In London in the early 1970s, my husband and I were members of the High Commission of India. During the years that we were in London we went to two events at Buckingham Palace. First we attended a Garden Party along with other diplomats, noting the prescribed dress for the occasion. The sari saved us womenfolk from the problem of hats, gloves and frocks. The Indian diplomats wore Achkans; our Military, Naval and Airforce Attaches were resplendent in uniforms. A large number of invitees assembled on the spacious lawns. The Royal family arrived to the strains of their National Anthem.
Guests moved to white marquees where tea was served. There was “Victoria Sponge Cake” [created in honour of Queen Victoria] as well as other cakes and thin, dainty cucumber sandwiches with crusts removed. Fresh strawberries and cream with a dusting of powdered sugar, were a summer treat. Near the table, a cup and saucer in her hand, stood a beautiful Indian woman in a blue-green Kanjeevaram sari. I recognised her as Film Star, Vyjayantimala, and was able to speak a little to her in Tamil!
At the Christmas party, we filed past the reception line of the Royal family to the Queen who shakes hands with gloves on. A Namaste from me took the place of a courtesy [a bow] made by some Commonwealth diplomatic women.

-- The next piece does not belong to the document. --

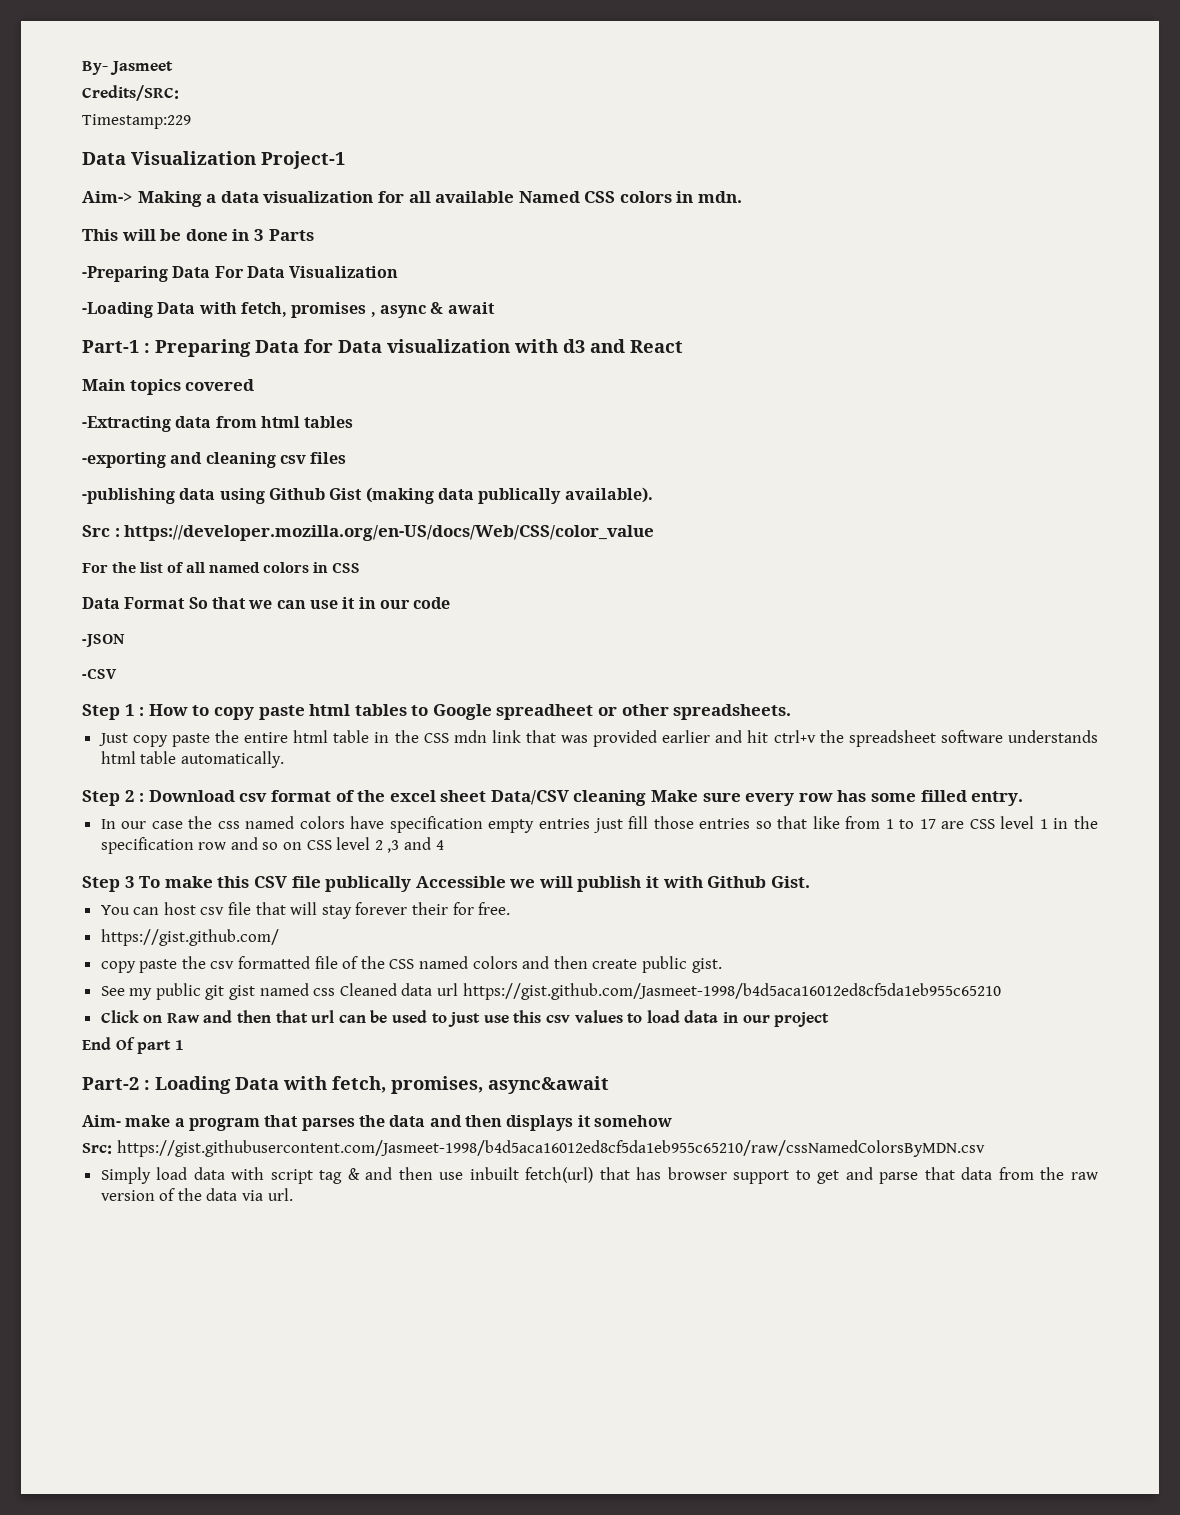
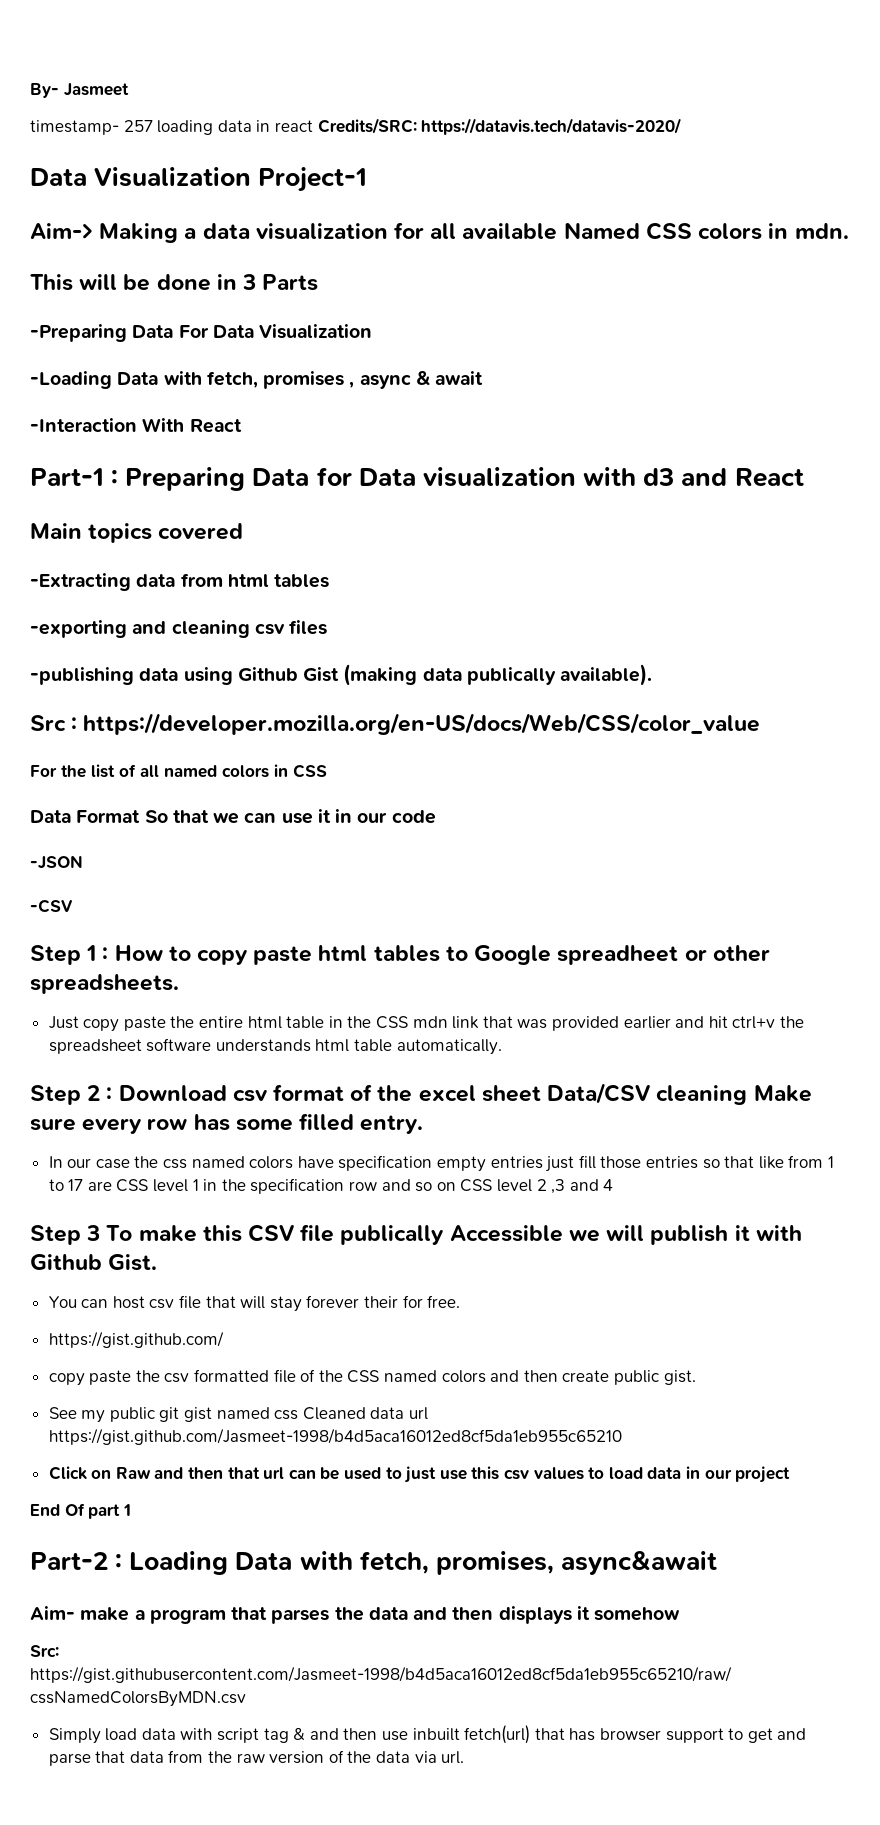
(173, 68) none -> [30,120,313,135] timestamp- 257 loading data in react
[82,114,191,129] // Timestamp:229 -> [421,118,682,135] https://datavis.tech/datavis-2020/
(495, 308) none -> [30,418,242,433] // -Interaction With React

Our next post was to Hong Kong, called “British Crown Colony” then. The UK transferred the sovereignty of the island to the People’s Republic of China on 1st July 1997. At that time the Governor of Hong Kong was Sir Murray MacLehose [later titled Baron MacLehose of Beoch]. He and Lady MacLehose gave parties with varying degrees of formality [from White tie to Black tie] where our own National costume again came to the rescue.
The Queen and the Duke of Edinburgh were due to visit Hong Kong in 1975. In May that year we received an opulent red and gold four-folded envelope.
The inscription read:
In honour of
Her Majesty The Queen
His Royal Highness
The Duke of Edinburgh
5th May 1975
At the City Hall, Hong Kong.
Inside on a vermilion card was the Menu for the Luncheon:
SCALLOPS SAUTED WITH YUAN HAM
SOUTHERN CRAB IN SWALLOWS’ NESTS
COMBS Of SHARK’S FIN
HONEY ROASTED CHICKEN
JADE AND UNICORN GAROUPA
RICE IN LOTUS LEAF WITH DICED SHRIMP
SPRING WHEAT NOODLES WITH OYSTER SAUCE
LOTUS SEEDS IN ALMOND SYRUP
Over the years, “Shark’s Fin” has been a star item of Chinese banquets. Recently animal activists have protested against culling the fins which has meant killing large numbers of sharks.

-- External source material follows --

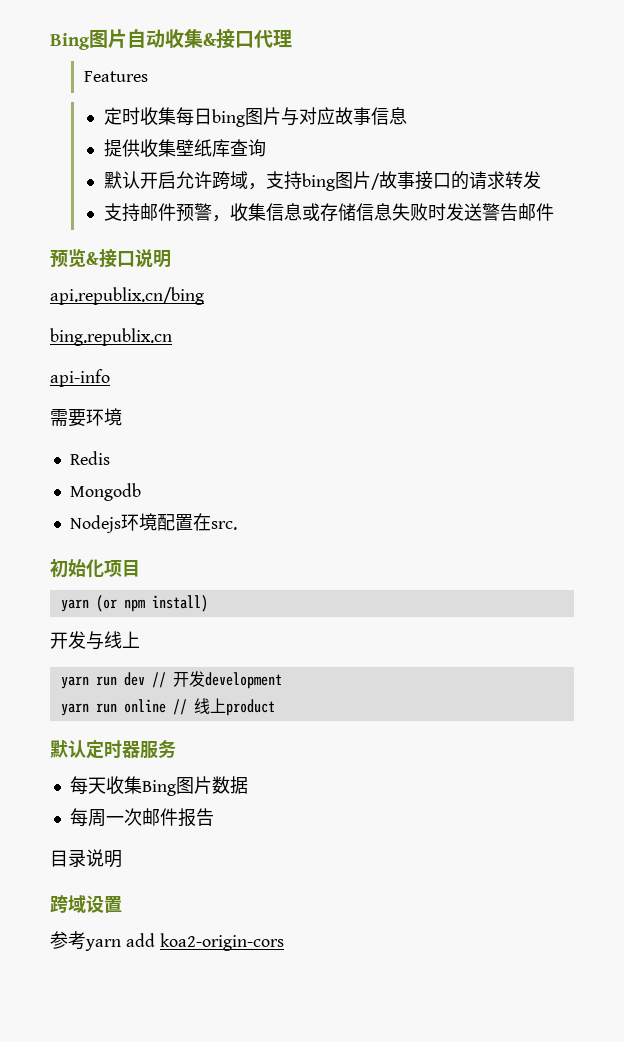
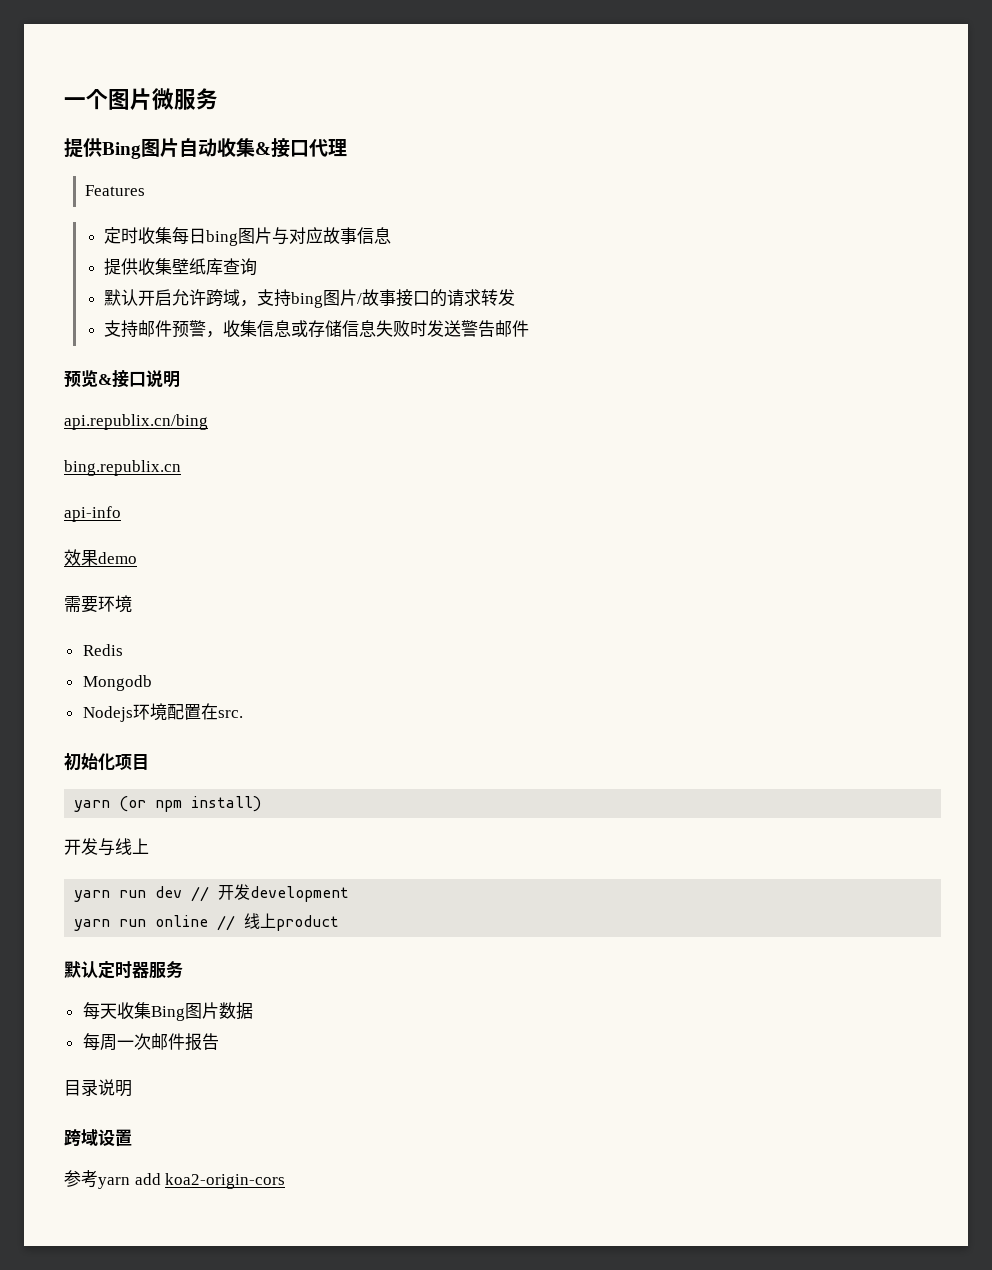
(50, 41) none -> [64,88,218,110] [64,138,102,158] 一个图片微服务 // 提供
(110, 378) none -> [64,549,137,566] // 效果demo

“Birds Nest” too is greatly prized in Chinese cuisine. These are the brittle cup-like nests of swallows or swifts, built by the birds with their saliva and abandoned after the chicks have hatched and flown away. They are used in soups and other dishes, prized as both exotic and expensive. They are found in places which are inaccessible and dangerous to garner. Environmentalists do not protest about their use as the birds have left these nests.

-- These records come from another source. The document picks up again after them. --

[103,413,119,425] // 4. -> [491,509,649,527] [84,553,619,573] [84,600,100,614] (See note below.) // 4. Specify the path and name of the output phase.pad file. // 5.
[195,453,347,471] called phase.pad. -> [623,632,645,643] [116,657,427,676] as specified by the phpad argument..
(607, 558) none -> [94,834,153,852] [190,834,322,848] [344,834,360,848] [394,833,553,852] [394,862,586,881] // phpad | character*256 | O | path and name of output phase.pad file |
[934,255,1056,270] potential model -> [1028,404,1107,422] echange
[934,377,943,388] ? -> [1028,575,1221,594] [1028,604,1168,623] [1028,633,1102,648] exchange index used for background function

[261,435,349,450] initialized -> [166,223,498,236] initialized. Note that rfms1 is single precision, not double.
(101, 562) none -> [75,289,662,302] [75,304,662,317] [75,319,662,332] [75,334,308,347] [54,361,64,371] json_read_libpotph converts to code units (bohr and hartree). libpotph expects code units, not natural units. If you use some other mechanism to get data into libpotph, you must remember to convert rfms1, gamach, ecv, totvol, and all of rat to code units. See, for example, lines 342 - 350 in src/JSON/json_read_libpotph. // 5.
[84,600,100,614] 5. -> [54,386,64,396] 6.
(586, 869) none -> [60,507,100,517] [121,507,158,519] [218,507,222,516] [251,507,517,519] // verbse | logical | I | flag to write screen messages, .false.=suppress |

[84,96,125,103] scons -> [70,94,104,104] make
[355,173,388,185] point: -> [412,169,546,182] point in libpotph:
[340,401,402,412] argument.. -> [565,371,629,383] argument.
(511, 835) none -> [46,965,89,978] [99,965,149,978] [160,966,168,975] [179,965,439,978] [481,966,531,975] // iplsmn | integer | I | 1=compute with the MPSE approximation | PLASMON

The tables were laid with silver cutlery as well as the traditional chopsticks, the food served in exquisite Chinese plates and bowls. Among the guests were English women in dresses, gloves and hats; Chinese women in “Cheongsams” [tight fitting high-collared dresses with slits on the sides of the skirt], opulent with glittering rings and jewellery, diplomats and their wives in their national costumes. The meal began and ended with the British National Anthem.
At such major events one of the Chinese invitees would be Run Run Shaw, movie Mogul and philanthropist. He had several other Chinese aliases but this name was most widely known, he popularised Kung Fu films with the star, Bruce Lee. A remarkable personality, Run Run Shaw lived to the age of 106. We attended a couple of dinners at his invitation; exquisite food followed by a show of the latest films in his home theatre. He once contacted my husband, A. Madhavan [who was then heading the Commission of India, Hong Kong], saying he was producing a new, macabre film and needed help. He knew we had many birds in India, including crows. Would it be possible to obtain a large number of crows for a scene in his film? Madhavan explained to him that trapping and transporting these birds in large numbers would be extremely hard, infringing both Indian and Hong Kong quarantine rules. We did not hear from him again.
The British monarchy is relaxing its conservative conventions. Hong Kong politics have changed over the years. But the memory remains of glittering city-scapes, misty mountains sloping down to the South China Sea and boat masts making crisscross patterns at marinas. Oriental traditions cohere with opulent Western lifestyles here.